Materials provided:
== Segment start ==
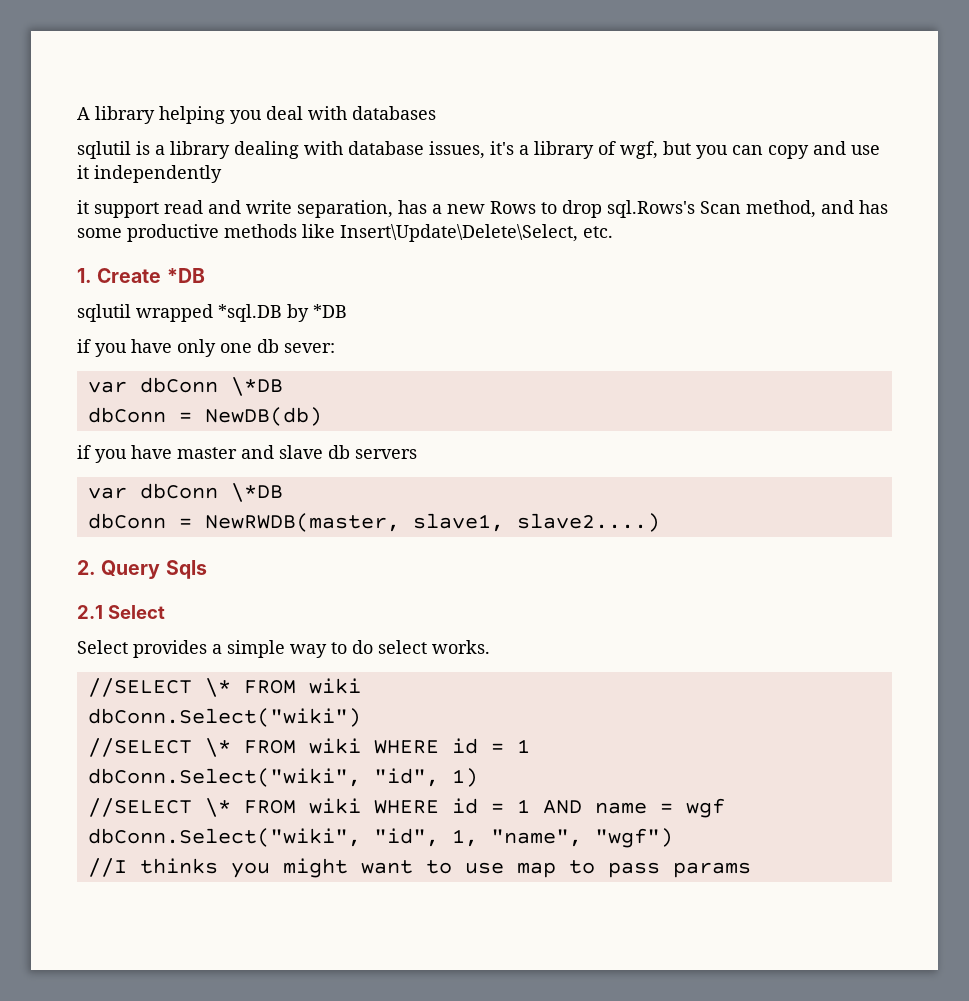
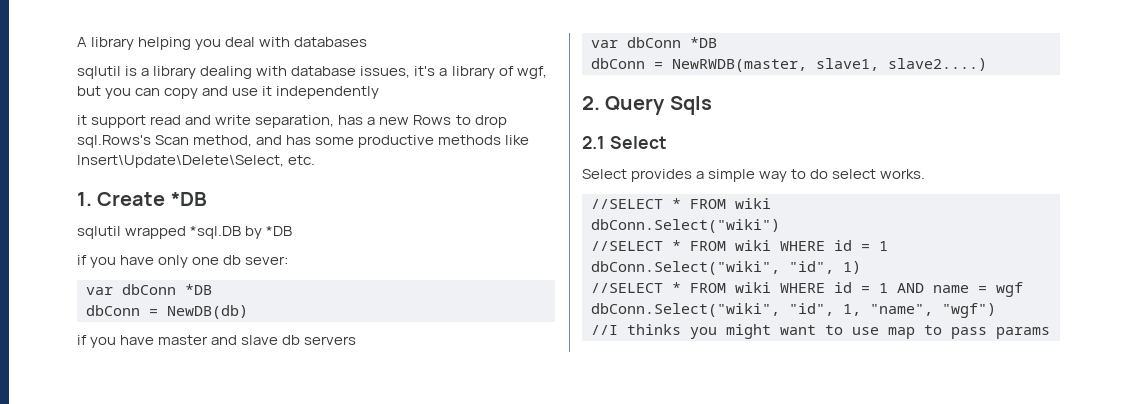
[230,377,283,396] \*DB -> [185,284,212,295] *DB
[230,483,283,502] \*DB -> [690,37,717,48] *DB
[204,678,231,697] \* -> [672,198,681,209] *
[204,738,231,757] \* -> [672,240,681,251] *
[204,798,231,817] \* -> [672,282,681,293] *

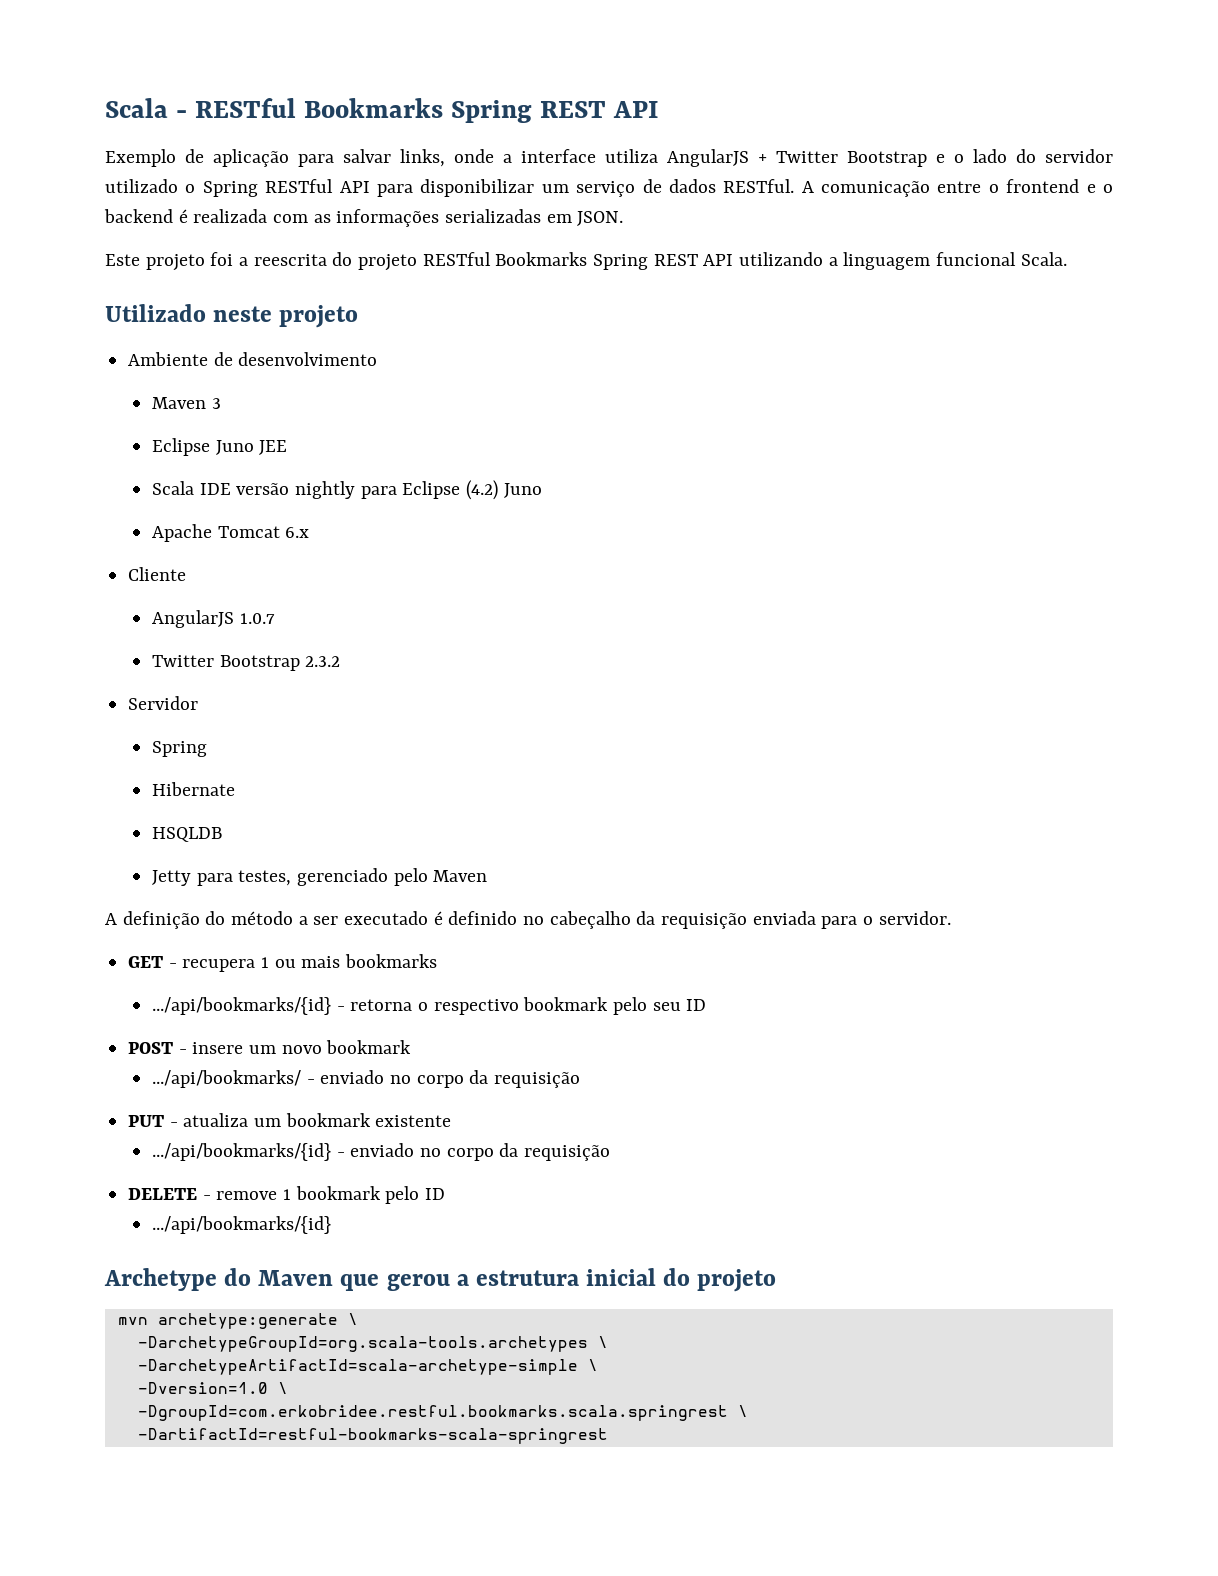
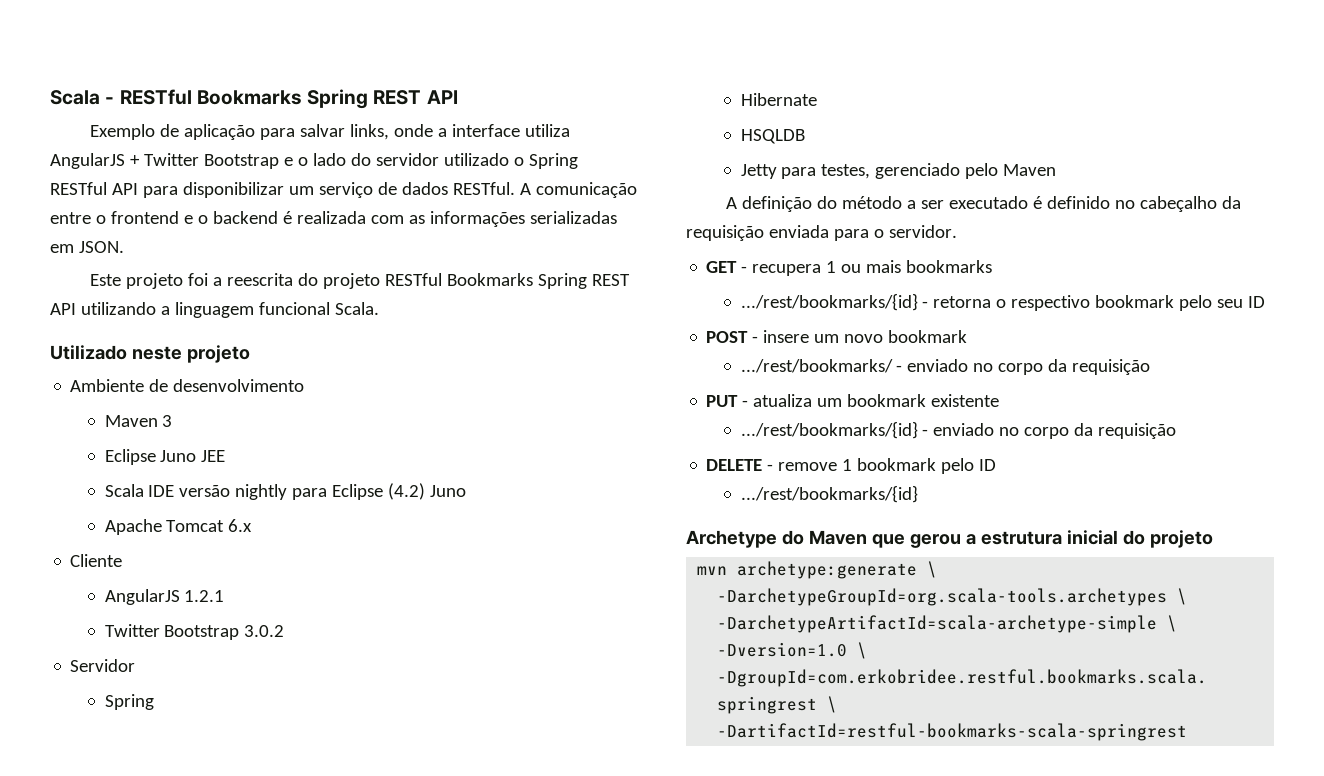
[239,613,275,624] [152,655,341,671] 1.0.7 // Twitter Bootstrap 2.3.2 -> [184,590,225,602] [104,624,285,640] 1.2.1 // Twitter Bootstrap 3.0.2
[152,997,332,1015] .../api/bookmarks/{id} -> [740,293,918,311] .../rest/bookmarks/{id}
[152,1070,302,1088] .../api/bookmarks/ -> [740,359,893,373] .../rest/bookmarks/
[152,1143,332,1161] .../api/bookmarks/{id} -> [740,421,918,439] .../rest/bookmarks/{id}
[152,1216,332,1234] .../api/bookmarks/{id} -> [740,485,918,503] .../rest/bookmarks/{id}

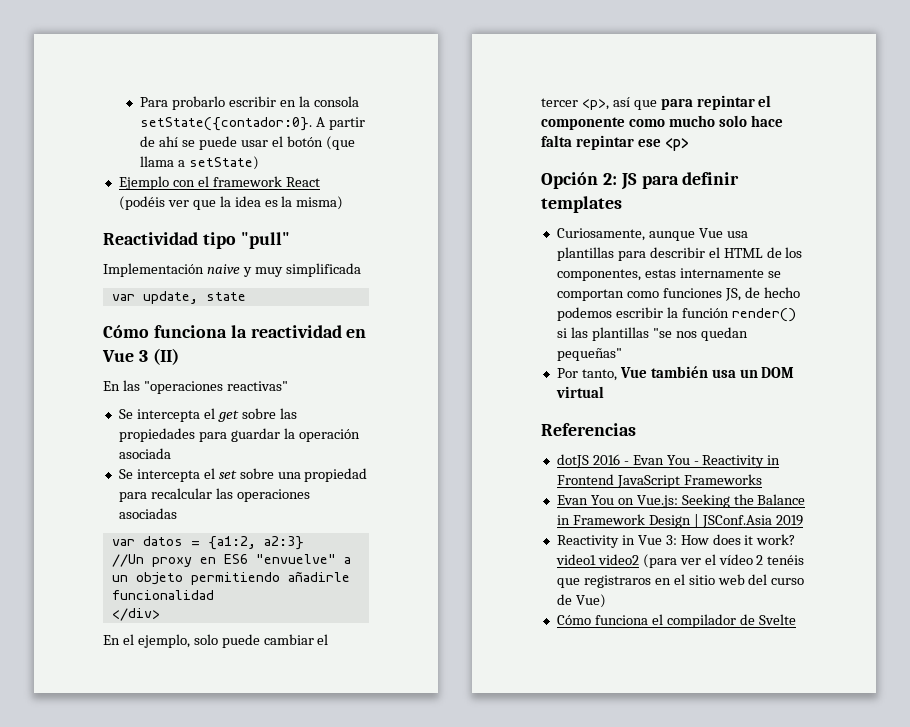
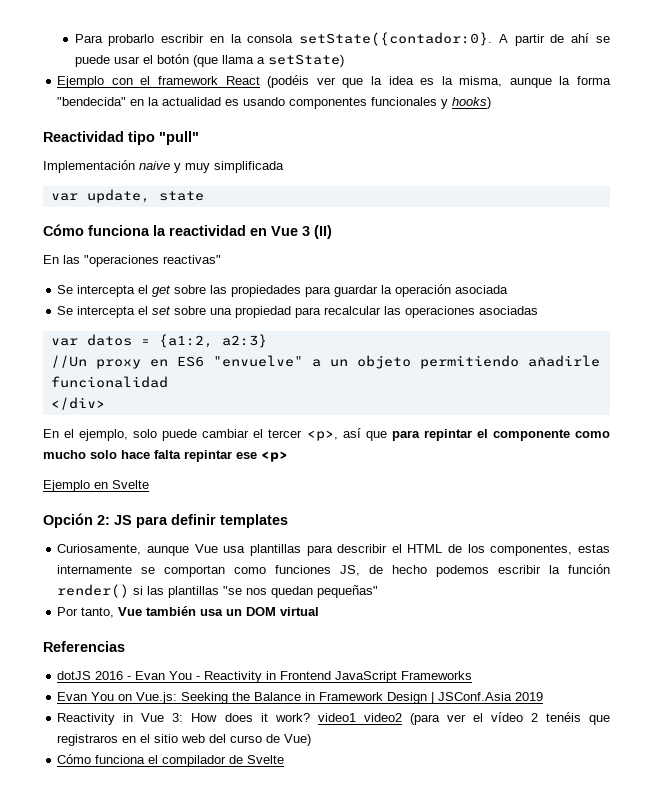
[296,196,344,210] misma) -> [459,76,611,88] [57,97,492,109] misma, aunque la forma "bendecida" en la actualidad es usando componentes funcionales y hooks)
(689, 144) none -> [43,480,149,492] // Ejemplo en Svelte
== Segment end ==
Exercise aim:
Each record above is to be restated exactly, with its pictures removed from the copy.

Answer below:
[230,377,283,396] \*DB -> [185,284,212,295] *DB
[230,483,283,502] \*DB -> [690,37,717,48] *DB
[204,678,231,697] \* -> [672,198,681,209] *
[204,738,231,757] \* -> [672,240,681,251] *
[204,798,231,817] \* -> [672,282,681,293] *

[239,613,275,624] [152,655,341,671] 1.0.7 // Twitter Bootstrap 2.3.2 -> [184,590,225,602] [104,624,285,640] 1.2.1 // Twitter Bootstrap 3.0.2
[152,997,332,1015] .../api/bookmarks/{id} -> [740,293,918,311] .../rest/bookmarks/{id}
[152,1070,302,1088] .../api/bookmarks/ -> [740,359,893,373] .../rest/bookmarks/
[152,1143,332,1161] .../api/bookmarks/{id} -> [740,421,918,439] .../rest/bookmarks/{id}
[152,1216,332,1234] .../api/bookmarks/{id} -> [740,485,918,503] .../rest/bookmarks/{id}

[296,196,344,210] misma) -> [459,76,611,88] [57,97,492,109] misma, aunque la forma "bendecida" en la actualidad es usando componentes funcionales y hooks)
(689, 144) none -> [43,480,149,492] // Ejemplo en Svelte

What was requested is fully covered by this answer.